Intel’s XeSS does well against NVIDIA’s DLSS!
Screened by Digital Foundry, Intel’s young super-sampling technology called XeSS is showing promising results.
After AMD’s FSR 2.0, it’s Intel’s turn to play in the field of NVIDIA’s DLSS with its famous graphics cards, expected “very soon”, Intel Arc.
Intel XeSS = SuXeSS?
In direct competition with NVIDIA’s DLSS, Intel XeSS offers to run a game in a lower resolution but upscale it using machine learning for a cleaner result, while maximizing performance.
To put this technology to the test, Digital Foundry’s tests were carried out only on the most powerful of the upcoming Intel graphics cards, the A770 model, and on a game appreciated by benchmarkers: Shadow of the Tomb Raider.

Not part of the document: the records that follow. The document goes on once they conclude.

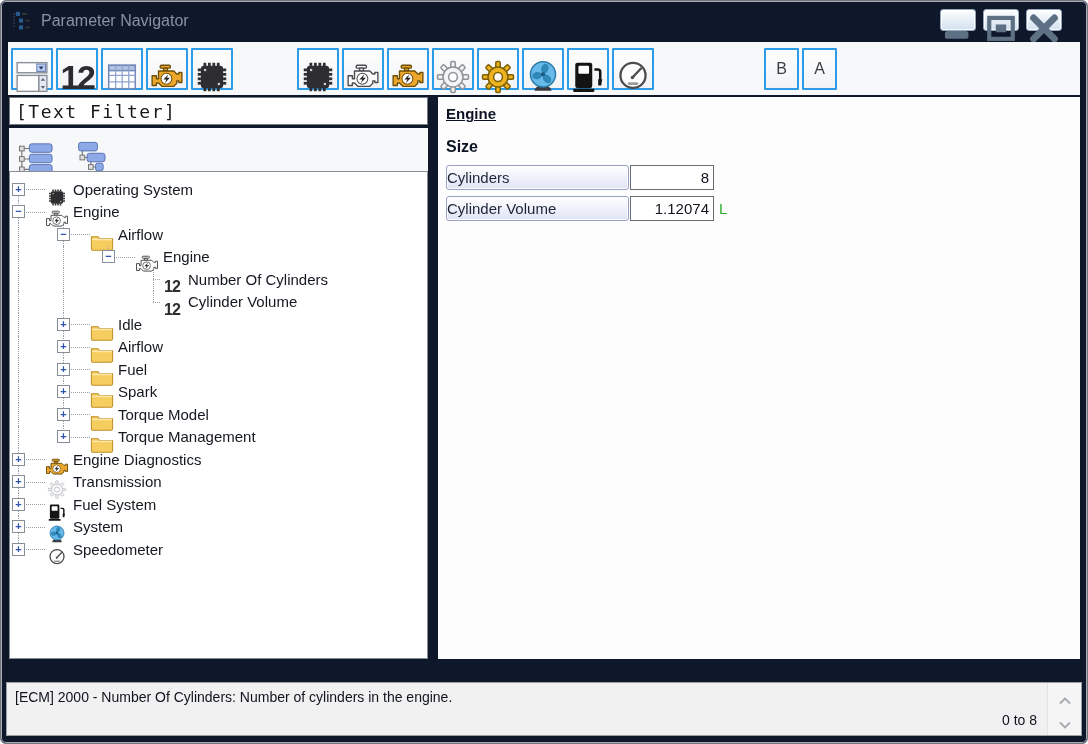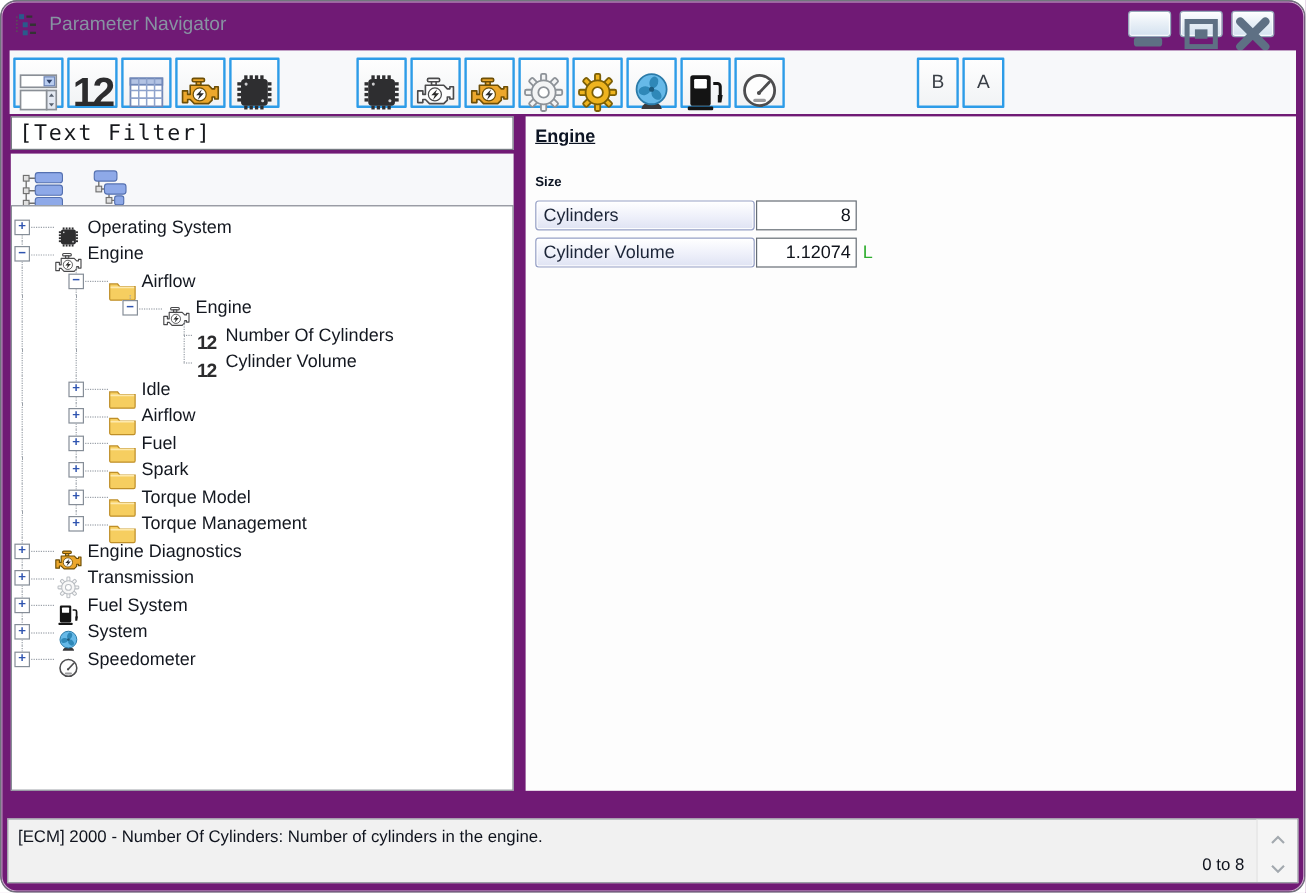--- a/index.html
+++ b/index.html
@@ -6,7 +6,7 @@
   *{box-sizing:border-box;}
   .window{
     position:relative;width:1088px;height:744px;
-    background:#701a75;border:1px solid #70767c;border-radius:14px;
+    background:#0f172a;border:1px solid #70767c;border-radius:6px;
     box-shadow:inset 0 0 0 1px rgba(255,255,255,.65);
     font-family:"Liberation Sans",sans-serif;overflow:hidden;
   }

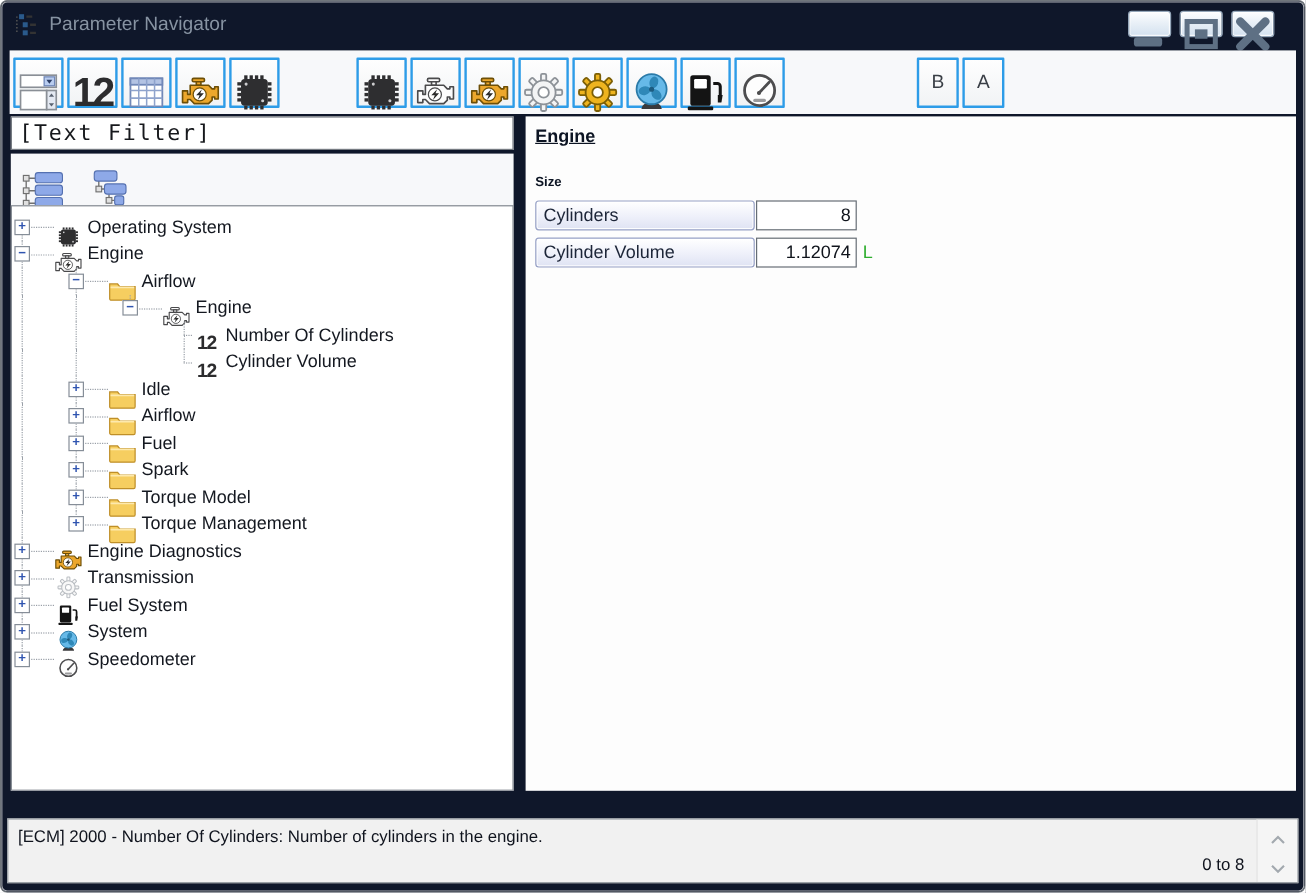--- a/index.html
+++ b/index.html
@@ -59,7 +59,7 @@
   
   .rightpanel{position:absolute;top:96px;left:437px;right:7px;bottom:84px;background:#fdfdfd;padding:4px 0 0 8px;}
   .detail-title{font-weight:bold;text-decoration:underline;font-size:15px;color:#0c1423;margin-top:4px;}
-  .detail-section{font-weight:bold;font-size:11px;color:#0c1423;margin-top:24px;margin-bottom:9px;}
+  .detail-section{font-weight:bold;font-size:16px;color:#0c1423;margin-top:16px;margin-bottom:9px;}
   .param-row{display:flex;align-items:center;margin-bottom:6px;}
   .param-label-btn{width:183px;height:25px;border:1px solid #97a1c6;border-radius:3px;
     background:linear-gradient(#ffffff,#eef0fa 55%,#dfe3f3);display:flex;align-items:center;

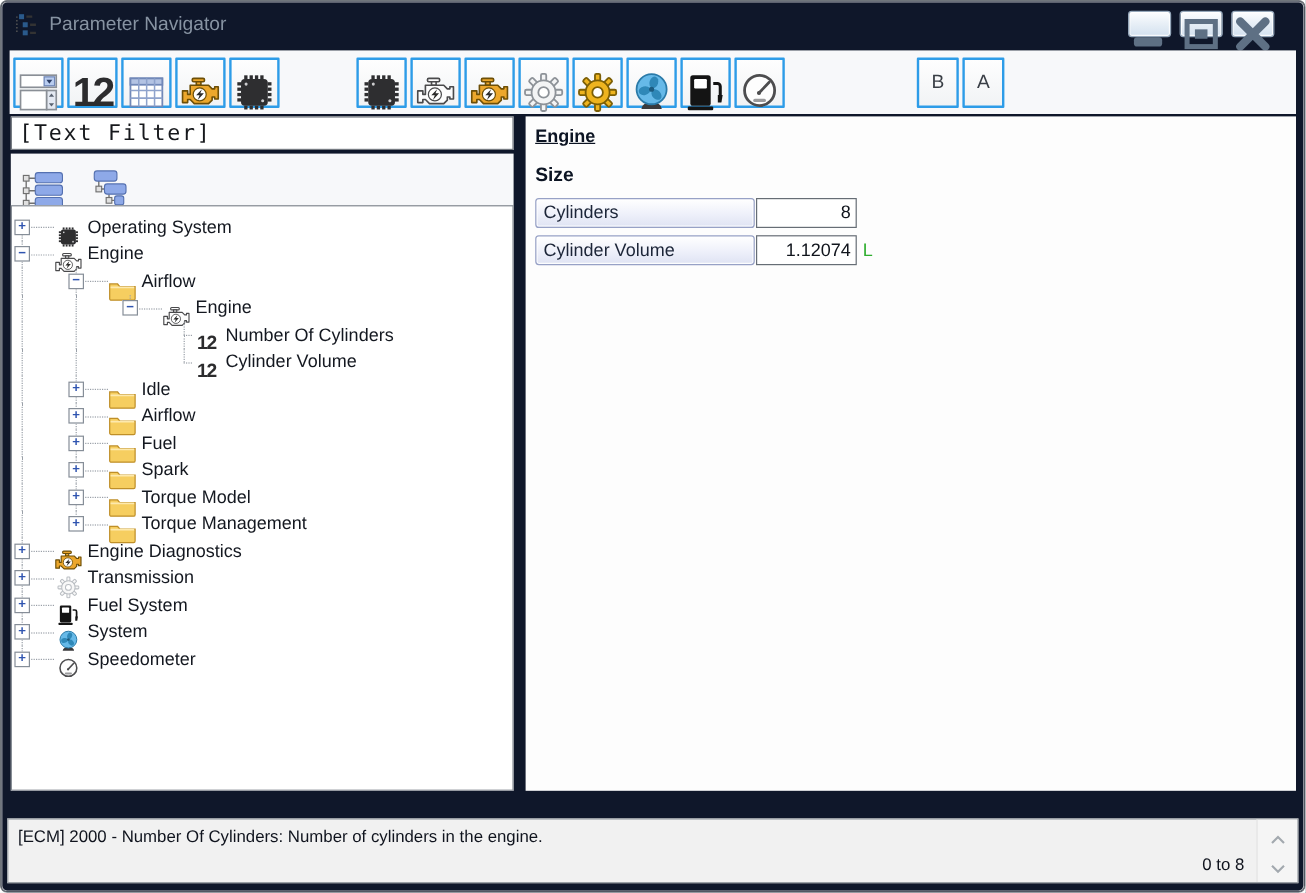--- a/index.html
+++ b/index.html
@@ -63,7 +63,7 @@
   .param-row{display:flex;align-items:center;margin-bottom:6px;}
   .param-label-btn{width:183px;height:25px;border:1px solid #97a1c6;border-radius:3px;
     background:linear-gradient(#ffffff,#eef0fa 55%,#dfe3f3);display:flex;align-items:center;
-    padding-left:6px;font-size:15px;color:#1c2538;box-shadow:inset 0 0 0 1px rgba(255,255,255,.9);}
+    padding-left:0;font-size:15px;color:#1c2538;box-shadow:inset 0 0 0 1px rgba(255,255,255,.9);}
   .param-value{width:84px;height:25px;border:1px solid #666d75;background:#fff;display:flex;align-items:center;
     justify-content:flex-end;padding-right:4px;font-size:15px;color:#10141c;margin-left:1px;}
   .param-unit{margin-left:5px;font-size:15px;color:#2fae2f;}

The Digital Foundry experts have notably indicated that they can run the game using Intel XeSS in “FPS Mode”, i.e. 960 x 540 for optimal performance, or in “Quality Mode” at 720p. Intel technology then takes care of raising all this to 1080p and beyond with results that are particularly convincing overall.
Their testing led to the conclusion that XeSS does this job with panache, delivering valuable frame-per-second gains with fairly decent image quality. Results apparently relatively close to what DLSS already provides on NVIDIA’s RTXs. A feat that is therefore not trivial, given the difference in maturity between the two technologies.
A long way to go
Inevitably, the youth of XeSS is lacking on other points. Digital Foundry reported a lag of two to four milliseconds compared to the game running at its native resolution. The action thus loses slightly in responsiveness, even if this is compensated by the consequent gain in frames per second.
Another point on which XeSS can still be improved: some small details and textures have an annoying tendency to flicker. A problem that seems to grow when the technology is asked to upscale lower resolutions to 1080p, or even 4K. Intel XeSS also still has difficulty doing justice to certain elements, such as Lara Croft’s iconic hair, in comparison with the renderings offered by the DLSS.
However, Intel’s technology has a definite advantage over NVIDIA: its greater compatibility. Like AMD, XeSS will not be limited to its Arc graphics cards, but can be used on competing products, even those found in laptops.
For now, however, Intel XeSS is only supported by about twenty games. A very meager catalog compared to some 200 games taking advantage of NVIDIA’s DLSS. But like AMD’s FSR, this list will gradually grow. It now remains to be seen what the Intel Arc graphics cards, expected “very soon”, will do against the upcoming behemoths of the RTX 40XX and AMD’s RDNA 3 series.